Rivkin-Fish (2010) and Krause and Marchesi (2007) reveal a complicated and contradictory set of issues surrounding fertility policies . Such work can reveal how concern with low fertility can lead to seemingly progressive policies to extend state assistance to citizens but may be complemented by conservative efforts to restrict reproductive choices. They also show how demographic trends become a site for debates over the character of the nation.

4 Discussion and Conclusion

This review of the literature on gender equity and low fertility has focused mainly on work that investigates either why fertility is low or various aspects of fertility-related policy. I also provided examples of work that examines discourses surrounding the question of low fertility and fertility-related policies. The examples provide evidence that researchers are using fairly nuanced concepts of gender. Jill Williams (2010: 204), however, suggests that, “feminist-demographic research on gender must be emancipatory, must have a theoretical basis, must acknowledge its political underpinnings, and must incorporate reflexivity about the influence of social position on knowledge produced.” Demographers and other social scientists interested in explaining low fertility increasingly use a gender equity lens . They often construct nuanced discussions of gender that emphasize the importance of institutions and context. But the extent to which much of this research is ‘feminist’ as defined by Williams is debatable. Researchers who fail to critique the dominant frame that positions low fertility as a problem contribute to a set of discourses about state and nation that may be exclusionary. Low-low fertility calls into question the concept of an ethnically homogeneous nation state. In some countries (such as the United States), ‘the nation ’ has been constructed primarily as a political entity; in others, ethnic or cultural heritage has served as the basis for the construction of the nation (see King 2002). Especially in countries where the national story speaks of an ethnic or cultural tradition, immigration threatens that national story and low-low fertility in the absence of immigration means a possible end to the story. The unraveling of that specific construction of nation has implications for gender as well, as in those national stories, women tend to be constructed as the mothers of the national family, whose primary task is reproducing the nation (Kanaaneh 2002).
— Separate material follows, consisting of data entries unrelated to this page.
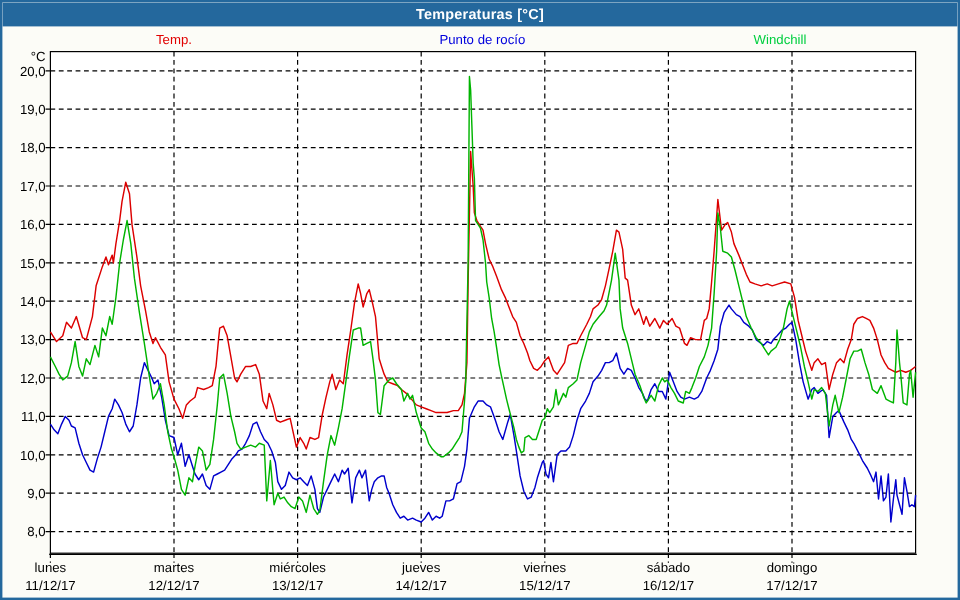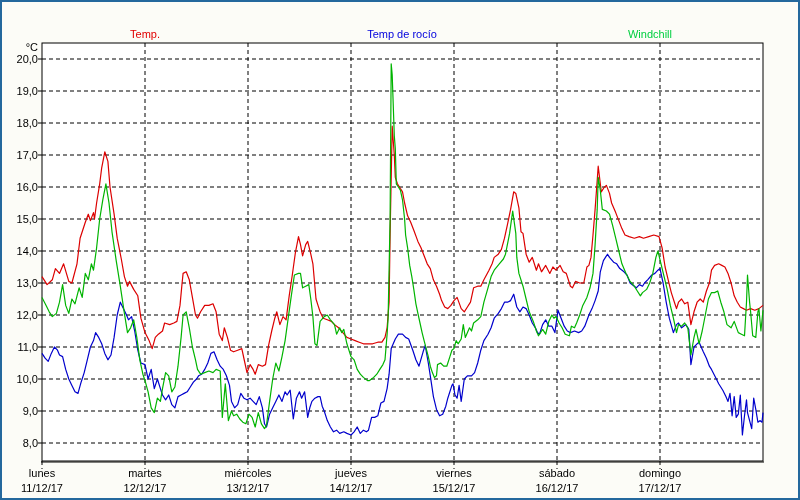--- a/index.html
+++ b/index.html
@@ -14,6 +14,9 @@
 <body>
 
 <div class="window">
+  <div class="titlebar">
+    <span>Temperaturas [°C]</span>
+  </div>
 
   <div class="legend-item" style="left: 143px; color: rgb(225, 0, 0);">
     <span>Temp.</span>

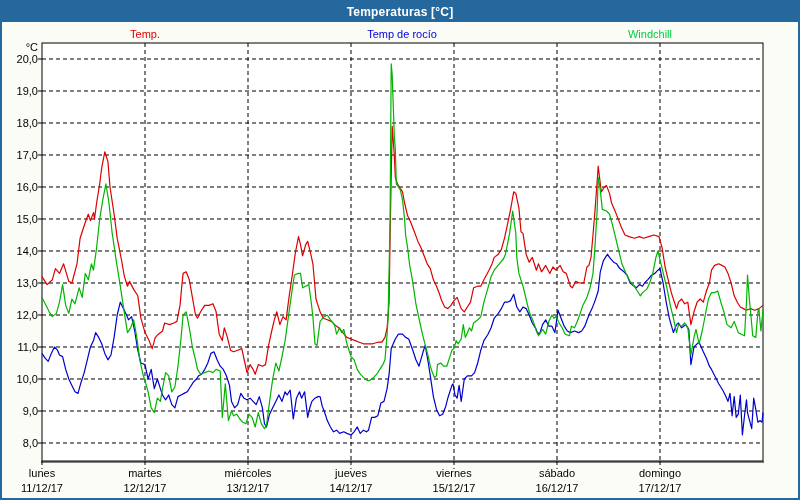--- a/index.html
+++ b/index.html
@@ -22,7 +22,7 @@
     <span>Temp.</span>
   </div>
   <div class="legend-item" style="left: 400px; color: rgb(0, 0, 221);">
-    <span>Temp de rocío</span>
+    <span>Punto de rocío</span>
   </div>
   <div class="legend-item" style="left: 648px; color: rgb(0, 207, 64);">
     <span>Windchill</span>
Gender equity theory has transformed demographic research on fertility; research now increasingly investigates how gendered-social institutions impact childbearing patterns. By continuing to ask the same question—“What causes fertility rates to be low (or to be high)?”—demographers contribute to a discourse that positions fertility rates as problematic and therefore potentially something to be addressed by policy makers (see also Krause, Chap. 5 this volume). Feminist scholars might (and do) take varying positions on whether, and to what extent, gender equity and fertility should be linked in discourse and policy; what is important is that researchers make the policy implications and their own political positions explicit. While some researchers (e.g. Neyer 2011) critique discourses that frame low fertility as undesirable, many implicitly or explicitly contribute to a discourse that sees low fertility as something to alter or shape.

In the final analysis, demographic research is about populations, making it necessarily mostly macro-level and quantitative. Though qualitative studies can illuminate the social construction of gender and reveal contextual specificities, demographic work typically seeks to show large-scale trends and patterns and can’t do what ethnographic work can do. However, demographic researchers can, and sometimes do, refer to qualitative studies to explain historical and cultural context (see for ex., Cooke 2009). Much of the research on gender and low fertility fails, however, to acknowledge potential political underpinnings. Why study the causes of low fertility if not to speak to possible government actions? This question seems to be elided in most studies. There are at least two very different positions one can take, for example, vis-à-vis the gender equity theory . One could argue, from a feminist perspective, for policies that promote gender equity and also, presumably, raise fertility (as in the 2011 Max Planck-sponsored debate discussed above) or, from a different feminist perspective, argue against such an approach (e.g. Neyer 2011). Though discussed in the Max Planck-sponsored debate, such positions are rarely made explicit in research articles. Because the question of what allows low fertility to occur or persist is so implicitly connected to a possible state agenda to shape populations, I suggest that researchers address different sociological questions about demographic changes.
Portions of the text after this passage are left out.